- **WORK ITEM**
Your answer must be an exact copy of the records below, with no pictures in it.

- **DATA FOR ANALYSIS**
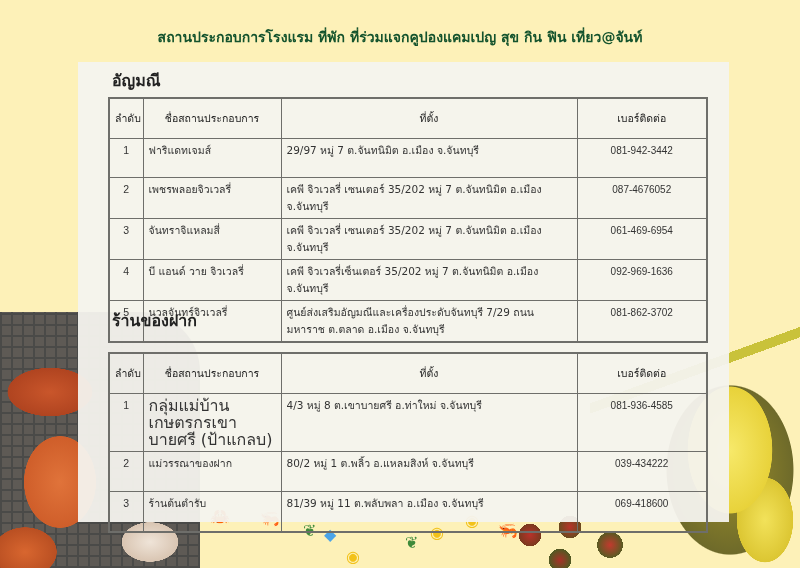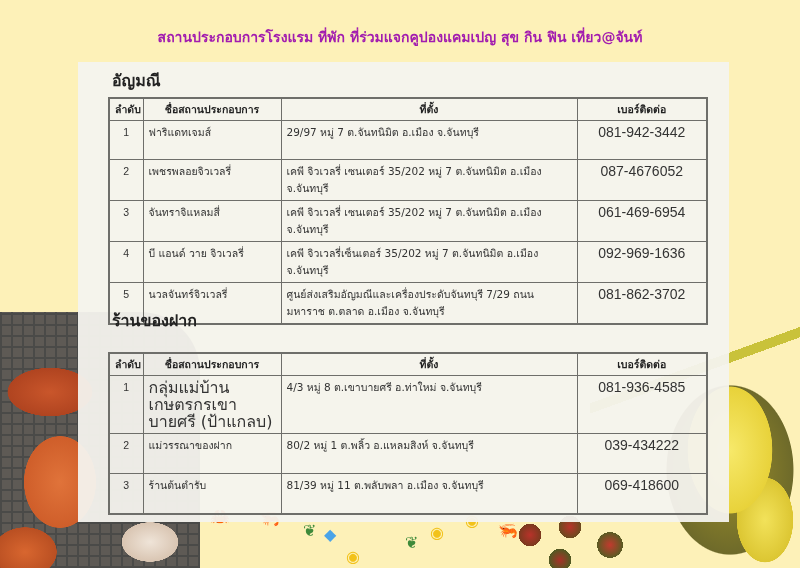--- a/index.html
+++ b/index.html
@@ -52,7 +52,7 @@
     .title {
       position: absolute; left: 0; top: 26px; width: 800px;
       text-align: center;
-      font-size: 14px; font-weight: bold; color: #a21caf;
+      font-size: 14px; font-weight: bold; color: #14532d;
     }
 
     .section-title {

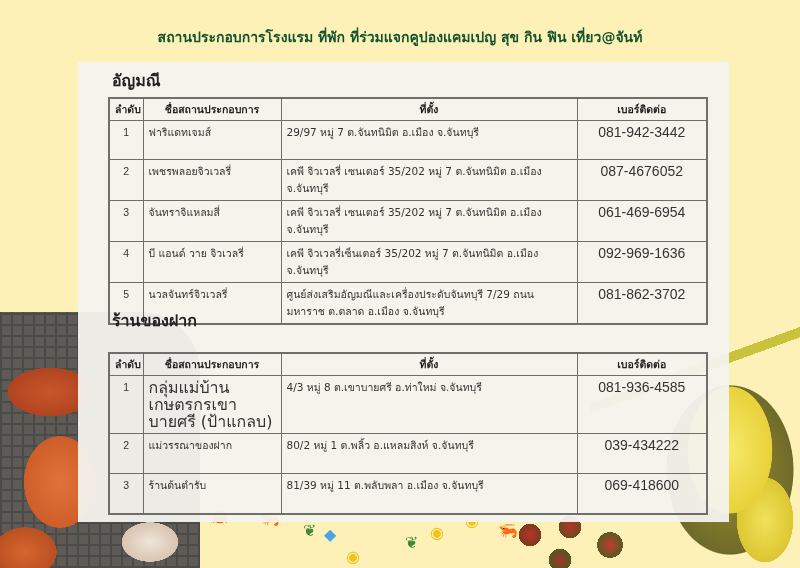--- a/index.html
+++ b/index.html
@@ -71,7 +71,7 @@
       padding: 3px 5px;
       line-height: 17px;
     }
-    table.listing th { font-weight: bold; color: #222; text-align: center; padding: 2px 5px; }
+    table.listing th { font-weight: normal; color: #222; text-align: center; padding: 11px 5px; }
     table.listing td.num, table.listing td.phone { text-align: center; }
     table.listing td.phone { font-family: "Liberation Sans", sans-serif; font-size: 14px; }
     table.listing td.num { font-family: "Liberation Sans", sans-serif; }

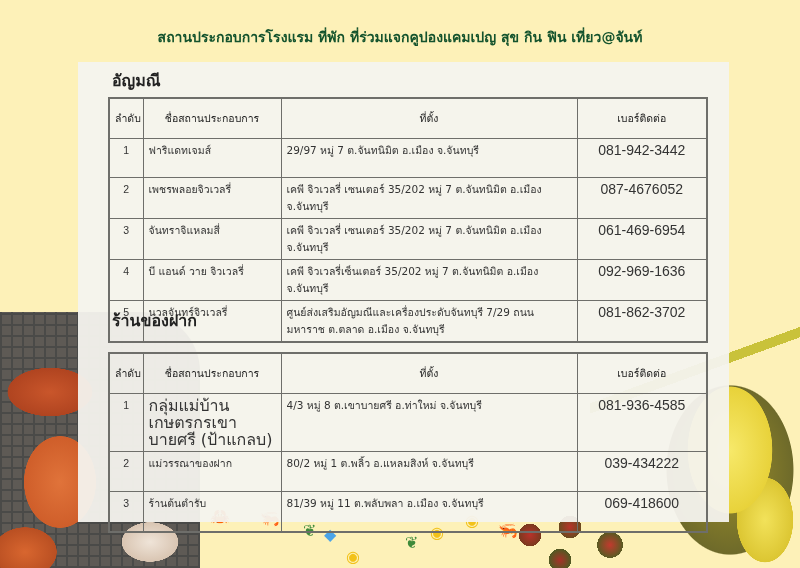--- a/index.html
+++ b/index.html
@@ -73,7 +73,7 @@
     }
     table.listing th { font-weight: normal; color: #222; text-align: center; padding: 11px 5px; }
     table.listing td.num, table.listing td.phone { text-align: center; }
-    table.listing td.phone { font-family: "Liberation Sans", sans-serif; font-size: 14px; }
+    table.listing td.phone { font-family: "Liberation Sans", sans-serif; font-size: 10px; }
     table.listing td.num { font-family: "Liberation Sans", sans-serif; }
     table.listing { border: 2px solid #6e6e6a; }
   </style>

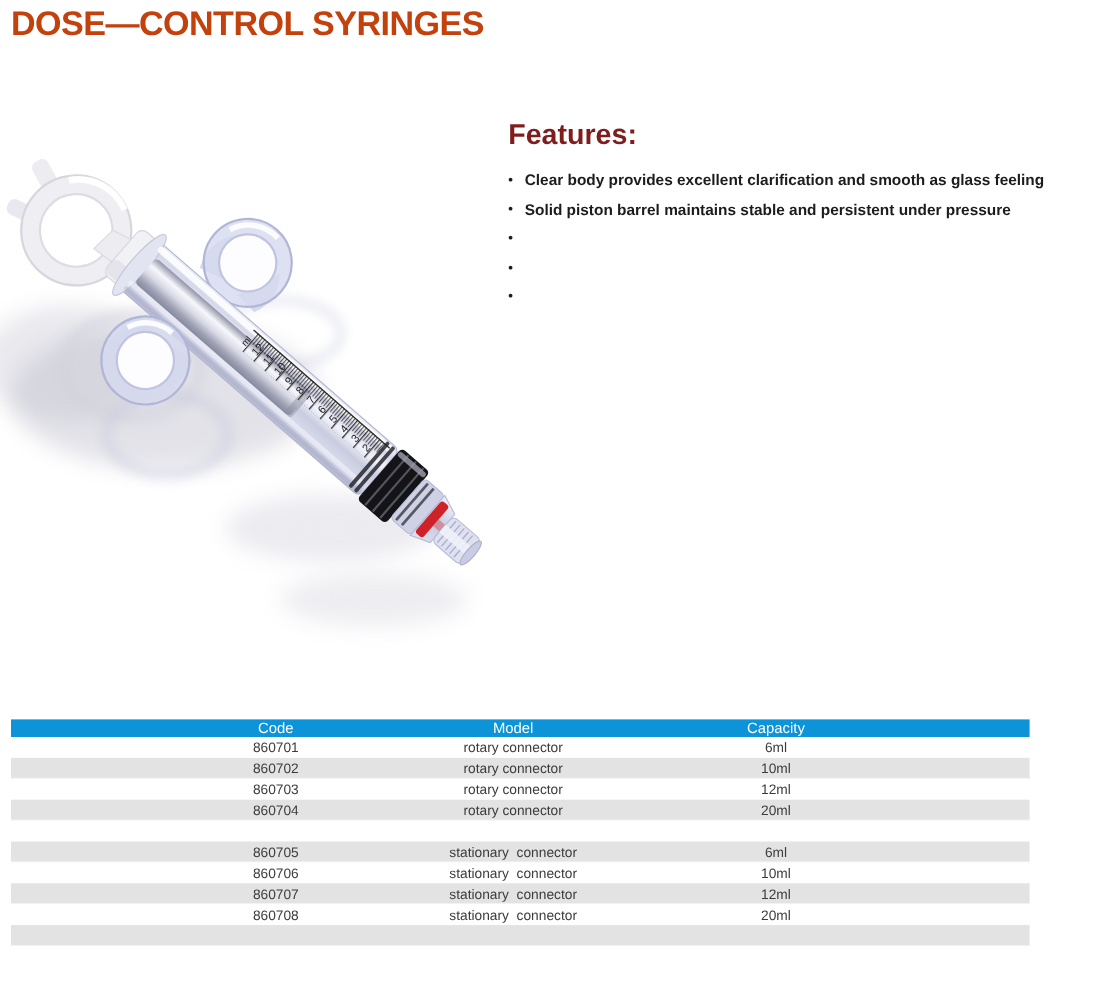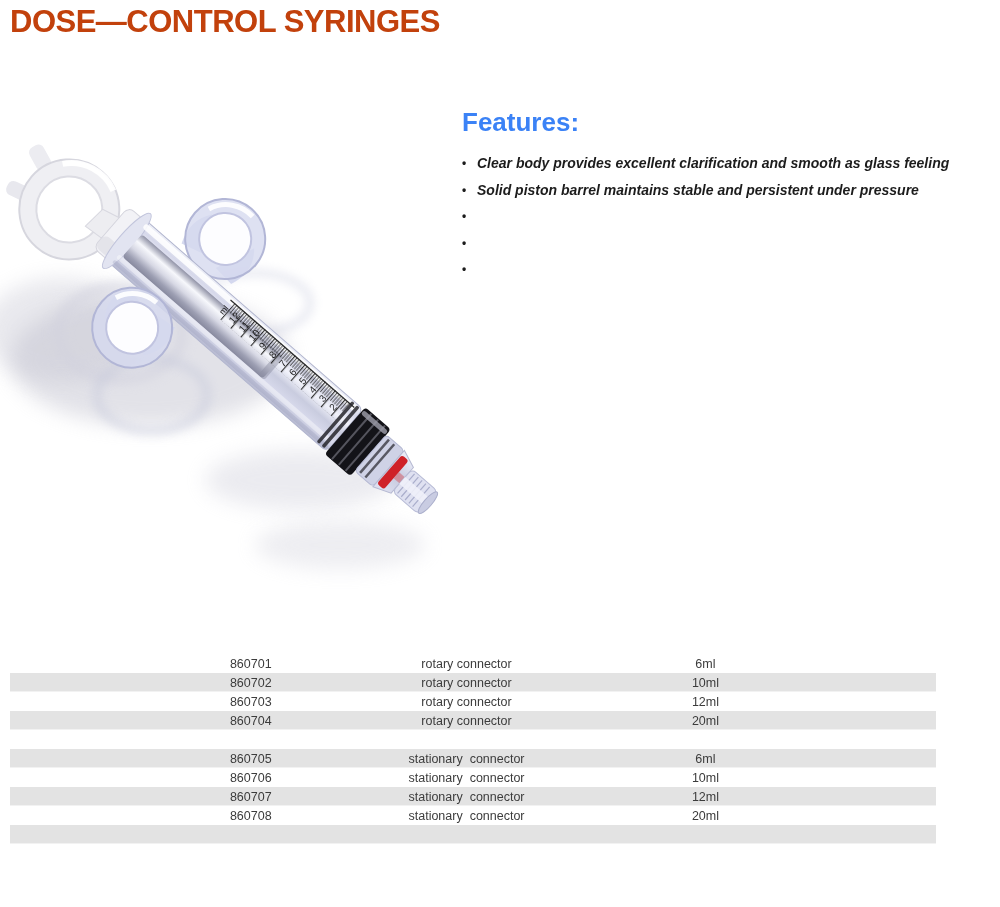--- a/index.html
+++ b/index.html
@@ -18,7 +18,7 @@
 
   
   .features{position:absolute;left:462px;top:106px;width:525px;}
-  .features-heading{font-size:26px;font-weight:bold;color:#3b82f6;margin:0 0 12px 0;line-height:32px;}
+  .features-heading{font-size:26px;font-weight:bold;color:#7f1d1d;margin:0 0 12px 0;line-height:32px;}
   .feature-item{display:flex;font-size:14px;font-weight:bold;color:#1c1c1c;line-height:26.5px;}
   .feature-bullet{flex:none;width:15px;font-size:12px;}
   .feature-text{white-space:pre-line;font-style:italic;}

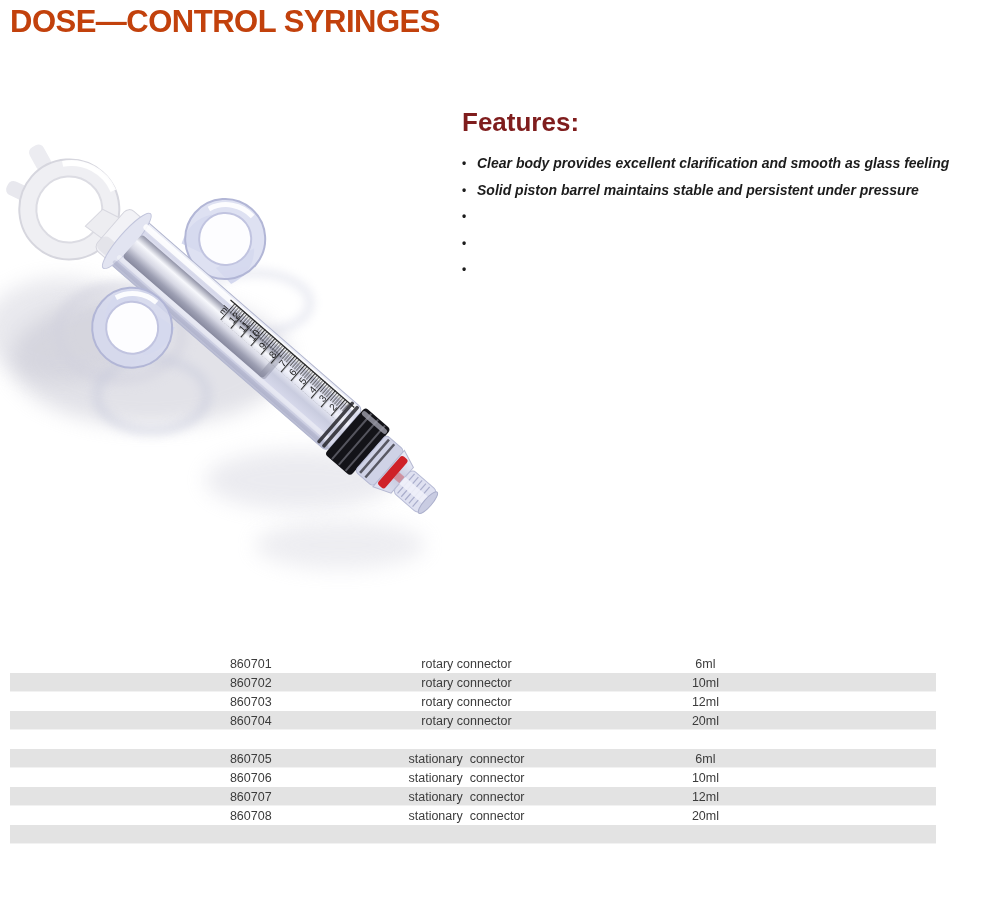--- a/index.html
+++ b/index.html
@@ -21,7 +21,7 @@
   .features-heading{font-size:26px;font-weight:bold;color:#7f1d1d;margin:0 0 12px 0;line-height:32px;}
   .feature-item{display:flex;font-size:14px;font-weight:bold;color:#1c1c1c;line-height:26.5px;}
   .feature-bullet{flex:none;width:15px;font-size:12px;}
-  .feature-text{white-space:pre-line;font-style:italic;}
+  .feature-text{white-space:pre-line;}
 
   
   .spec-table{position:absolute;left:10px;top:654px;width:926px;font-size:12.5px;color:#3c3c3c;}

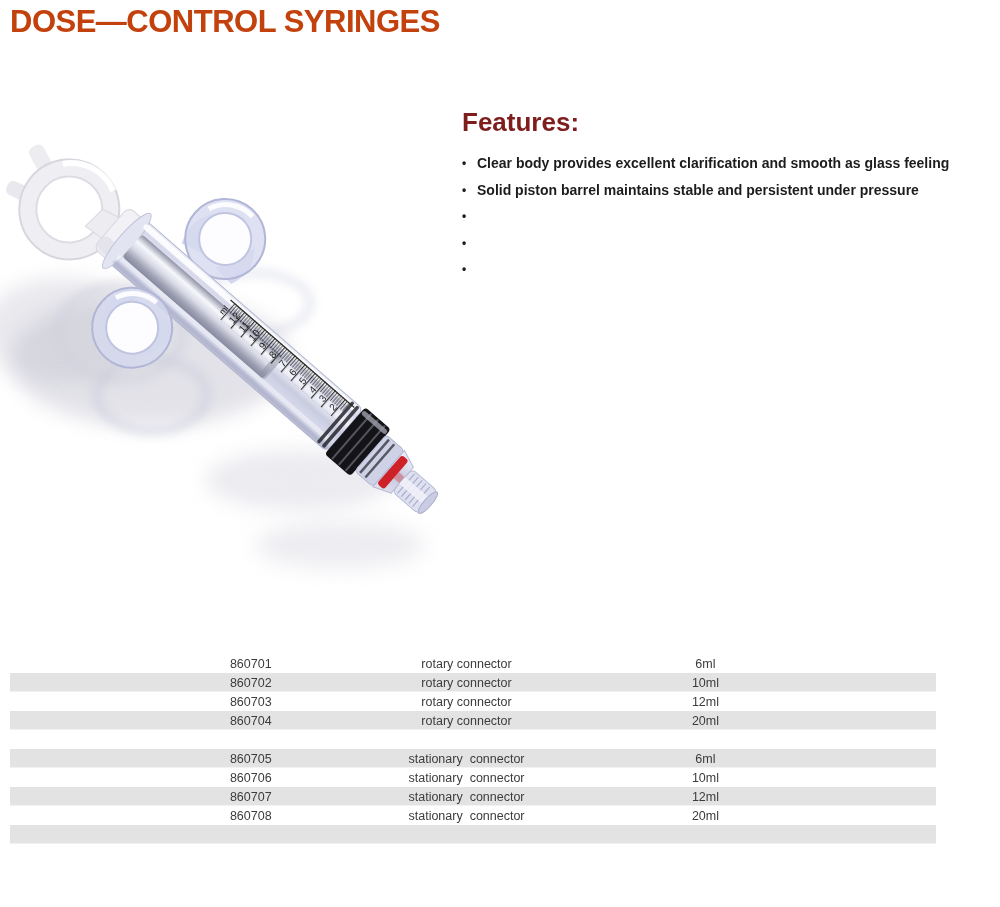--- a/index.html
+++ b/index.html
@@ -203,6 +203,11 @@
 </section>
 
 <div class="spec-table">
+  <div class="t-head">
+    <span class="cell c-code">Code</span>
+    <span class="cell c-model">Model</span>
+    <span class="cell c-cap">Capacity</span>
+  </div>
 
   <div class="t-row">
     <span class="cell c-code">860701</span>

- **SOLUTION FOR THIS EXERCISE**
--- a/index.html
+++ b/index.html
@@ -52,7 +52,7 @@
     .title {
       position: absolute; left: 0; top: 26px; width: 800px;
       text-align: center;
-      font-size: 14px; font-weight: bold; color: #a21caf;
+      font-size: 14px; font-weight: bold; color: #14532d;
     }
 
     .section-title {

--- a/index.html
+++ b/index.html
@@ -71,7 +71,7 @@
       padding: 3px 5px;
       line-height: 17px;
     }
-    table.listing th { font-weight: bold; color: #222; text-align: center; padding: 2px 5px; }
+    table.listing th { font-weight: normal; color: #222; text-align: center; padding: 11px 5px; }
     table.listing td.num, table.listing td.phone { text-align: center; }
     table.listing td.phone { font-family: "Liberation Sans", sans-serif; font-size: 14px; }
     table.listing td.num { font-family: "Liberation Sans", sans-serif; }

--- a/index.html
+++ b/index.html
@@ -73,7 +73,7 @@
     }
     table.listing th { font-weight: normal; color: #222; text-align: center; padding: 11px 5px; }
     table.listing td.num, table.listing td.phone { text-align: center; }
-    table.listing td.phone { font-family: "Liberation Sans", sans-serif; font-size: 14px; }
+    table.listing td.phone { font-family: "Liberation Sans", sans-serif; font-size: 10px; }
     table.listing td.num { font-family: "Liberation Sans", sans-serif; }
     table.listing { border: 2px solid #6e6e6a; }
   </style>

--- a/index.html
+++ b/index.html
@@ -18,7 +18,7 @@
 
   
   .features{position:absolute;left:462px;top:106px;width:525px;}
-  .features-heading{font-size:26px;font-weight:bold;color:#3b82f6;margin:0 0 12px 0;line-height:32px;}
+  .features-heading{font-size:26px;font-weight:bold;color:#7f1d1d;margin:0 0 12px 0;line-height:32px;}
   .feature-item{display:flex;font-size:14px;font-weight:bold;color:#1c1c1c;line-height:26.5px;}
   .feature-bullet{flex:none;width:15px;font-size:12px;}
   .feature-text{white-space:pre-line;font-style:italic;}

--- a/index.html
+++ b/index.html
@@ -21,7 +21,7 @@
   .features-heading{font-size:26px;font-weight:bold;color:#7f1d1d;margin:0 0 12px 0;line-height:32px;}
   .feature-item{display:flex;font-size:14px;font-weight:bold;color:#1c1c1c;line-height:26.5px;}
   .feature-bullet{flex:none;width:15px;font-size:12px;}
-  .feature-text{white-space:pre-line;font-style:italic;}
+  .feature-text{white-space:pre-line;}
 
   
   .spec-table{position:absolute;left:10px;top:654px;width:926px;font-size:12.5px;color:#3c3c3c;}

--- a/index.html
+++ b/index.html
@@ -203,6 +203,11 @@
 </section>
 
 <div class="spec-table">
+  <div class="t-head">
+    <span class="cell c-code">Code</span>
+    <span class="cell c-model">Model</span>
+    <span class="cell c-cap">Capacity</span>
+  </div>
 
   <div class="t-row">
     <span class="cell c-code">860701</span>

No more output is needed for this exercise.